Avis #101 : Vers Varsovie : une errance ferroviaire - Joël Schuermans

Ce n'est un secret pour personne, depuis ma rencontre avec le travail des éditions Partis pour  lors du dernier #BelgiqueTerreLittéraire, je n'ai de cesse de vouloir défendre cette maison d'édition spécialisée dans le voyage. Après l'excellent, Biwak, je poursuis mon cheminement dans la collection Errances avec le récit de voyage de Joël Schuermans Vers Varsovie : une errance ferroviaire.

Quand j'ai repris le travail, et donc les trajets en train, lundi dernier, je me suis dit que c'était le moment idéal pour découvrir le récit de l'errance ferroviaire de quatre jours qu'ont entreprise Joël Schuermans et sa compagne de Melreux à Varsovie, en passant par l'Allemagne et la République Tchèque. Lire un récit de voyage en train dans le train me semblait être le meilleur moyen d'entrer en résonance avec les sensations de l'auteur. La vérité, c'est que j'aurais pu le lire de mon lit, mon canapé ou dans un parc et que ça n'aurait rien changé.

D'abord parce que mon expérience du train et celle de Joël Schuermans sont diamétralement opposées. Mon trajet est court et cadré, mes trains sont relativement confortables (et ce malgré la position oblique imposée par les gares de Nessonvaux et Fraipont quand on s'y arrête). L'itinéraire de Joël Schuermans étant basé sur l'errance, il est forcément plus aléatoire. Bien sûr, des correspondances sont prévues, il y a des trains à ne pas rater de préférence, mais l'imprévu est une composante essentielle de la manière de voyager de l'auteur. Aux trains à grande vitesse, il préfère les vieilles machines qui multiplient les arrêts et abritent une population disparate le temps d'un trajet.

« À force de prévenir tout battement, tout imprévu, il finira par ne plus rien arriver, plus rien nous arriver. Une destinée parfaitement réglée, adieu l'aventure.

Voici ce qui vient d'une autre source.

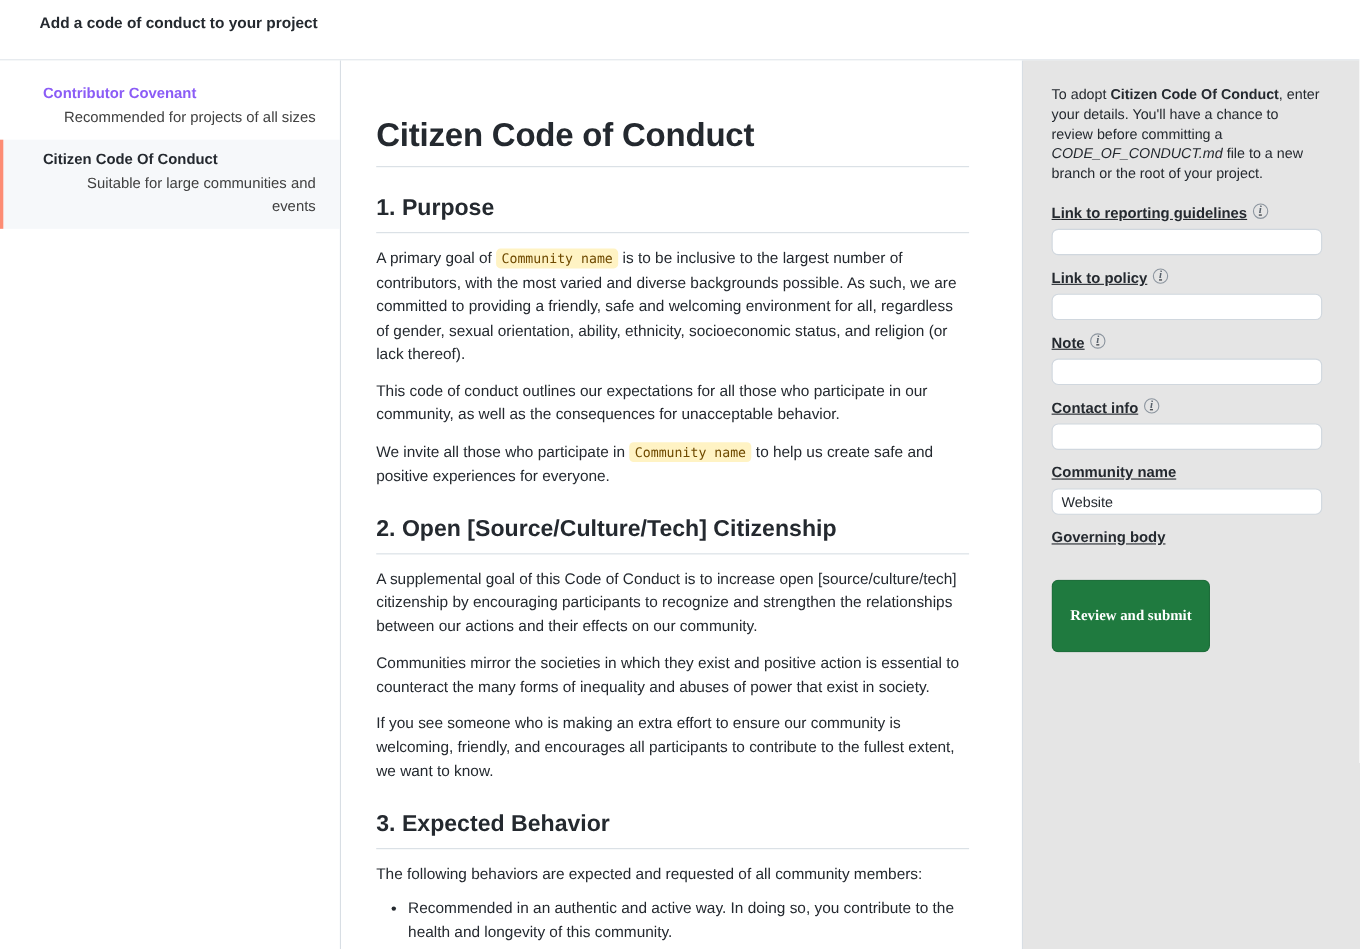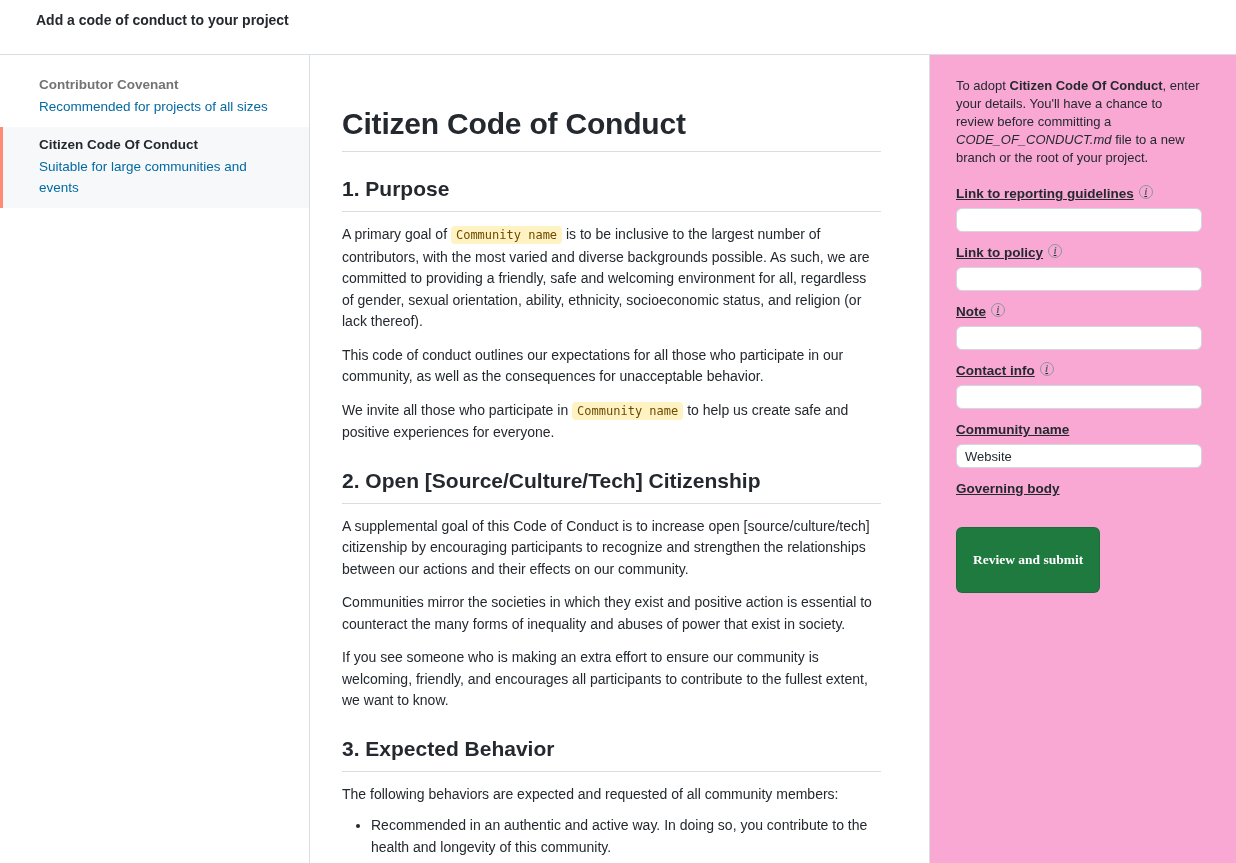"Contributor Covenant" .side-item .side-title { color: #737373 -> #8b5cf6 }
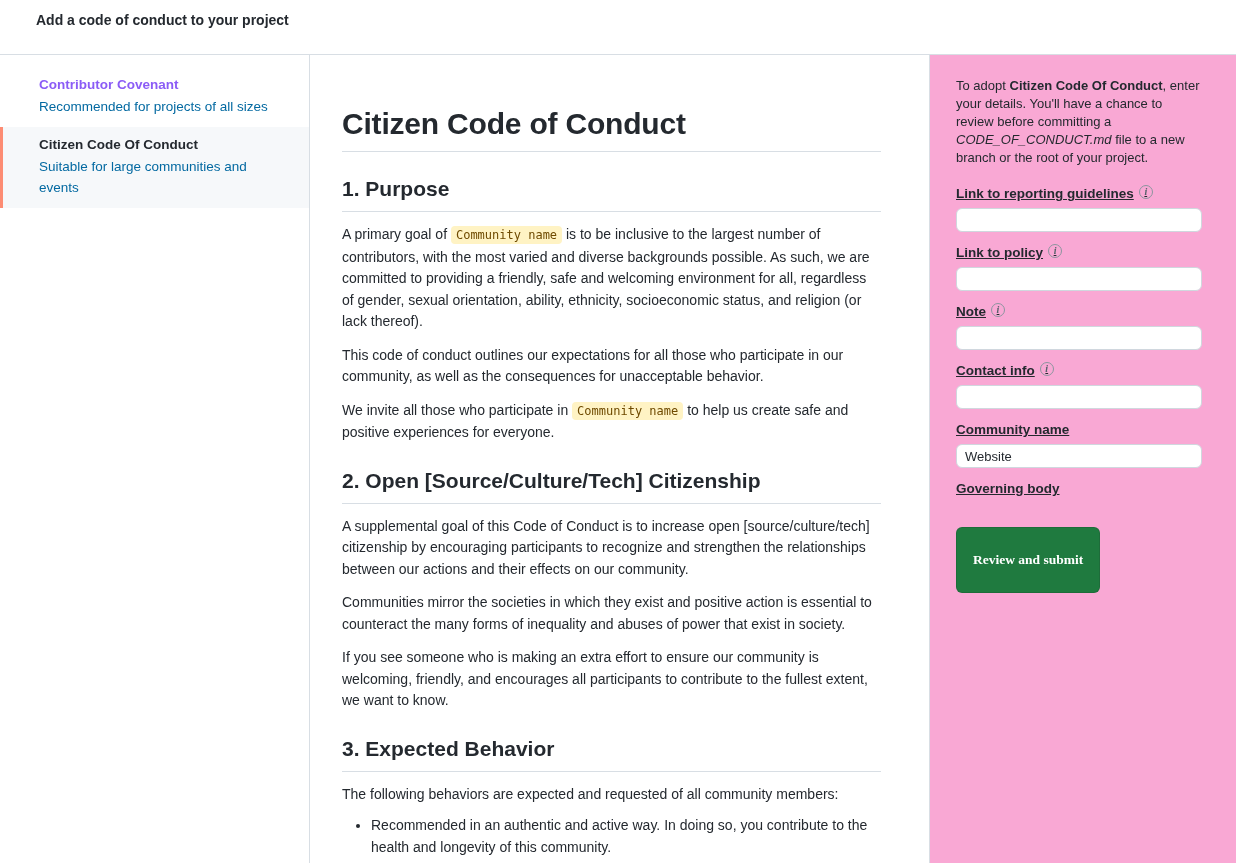"To adopt Citizen Code Of" .rightpanel { background: #f9a8d4 -> #e5e5e5 }
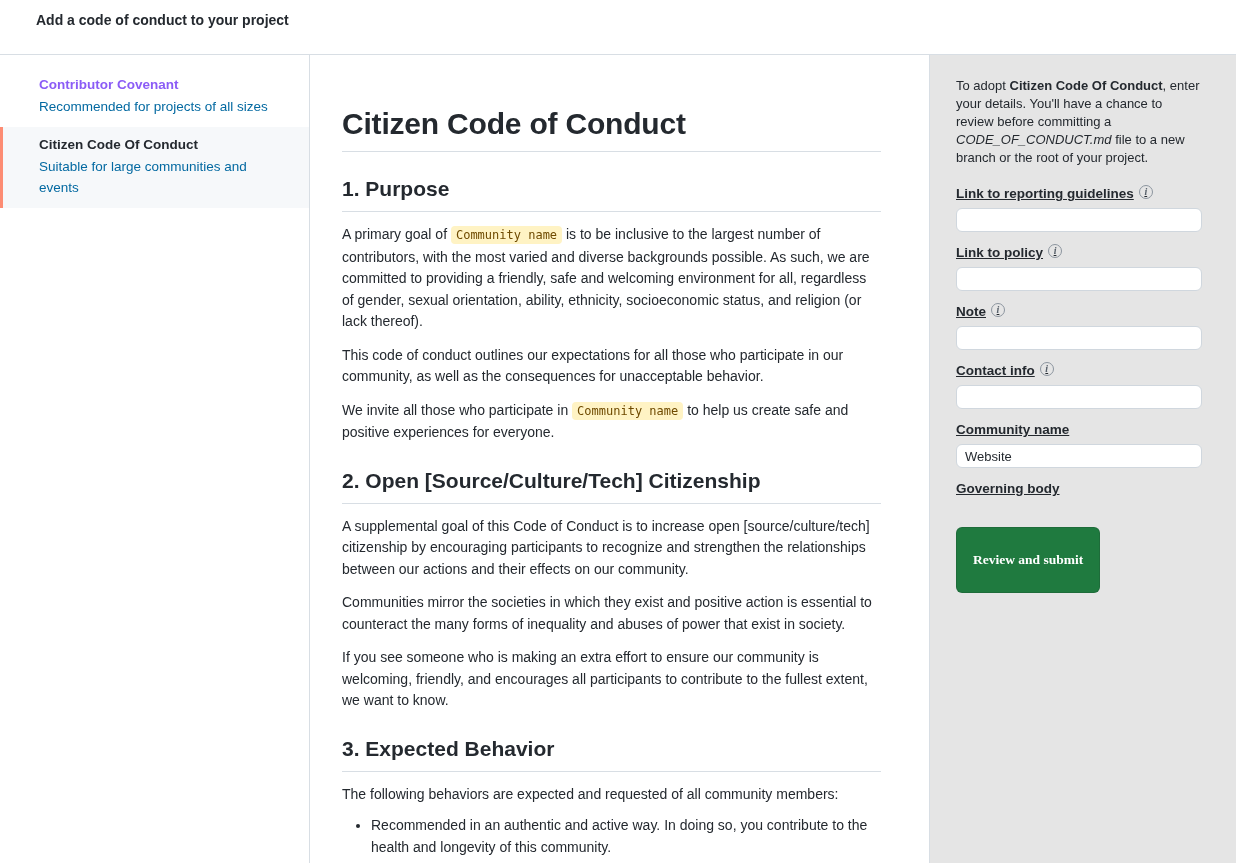"Recommended for projects of all" .side-item .side-sub { color: #0369a1 -> #404040; text-align: none -> right }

L'ambiance couloir, compartiment, voiture-restaurant, wagon-bar, fenêtres qui s'abaissent sur un quai pour un au revoir ou pour ressentir un paysage en étant caressé par le vent, roulis et vacarme dans les interstices reliant deux voitures sont, et resteront, dans mes souvenirs, étroitement liés au charme des échappées en train. »

J'aurais également pu lire ce livre partout ailleurs que dans le train parce que l'écriture de Joël Schuermans suffit à nous transporter sur les rails. Il rend parfaitement compte de l'inconfort de certaines voitures bondées, de la fatigue physique qui s'accumule à force de courir de quais en quais, d'être balloté de gares en gares, de grappiller quelques heures de sommeil sur un quai froid ou à même le plancher du train. Fatigue qui entraîne le vagabond vers un autre niveau de conscience.

« J'aime cet état qui conduit à un changement de perception de mon environnement. Errer de villes en gares, de gares en trains avive ma sensibilité, me renvoie à la petitesse de nos existences sédentaires confrontées à la grandeur du monde. J'entre petit à petit dans la transe du voyage. Ville-gare-train-carnet-livre-ville-gare-train-carnet-livre-ville-gare-train-carnet-livre... Routine parfois entrecoupée d'une saucisse et d'une bière, d'une clope ou d'un peu de repos, d'un passage aux toilettes, d'une course sur un quai, le cycle se répète machinalement au point d'en avoir le tournis.

Soufies du rail. »

Agrémenté de photographies prises pendant le périple, ce récit se lit avec plaisir et déclenche chez la personne qui le lit une soif de voyages et d'aventures qui ne demande qu'à être étanchée. En attendant de pouvoir le faire, nous pouvons le lire.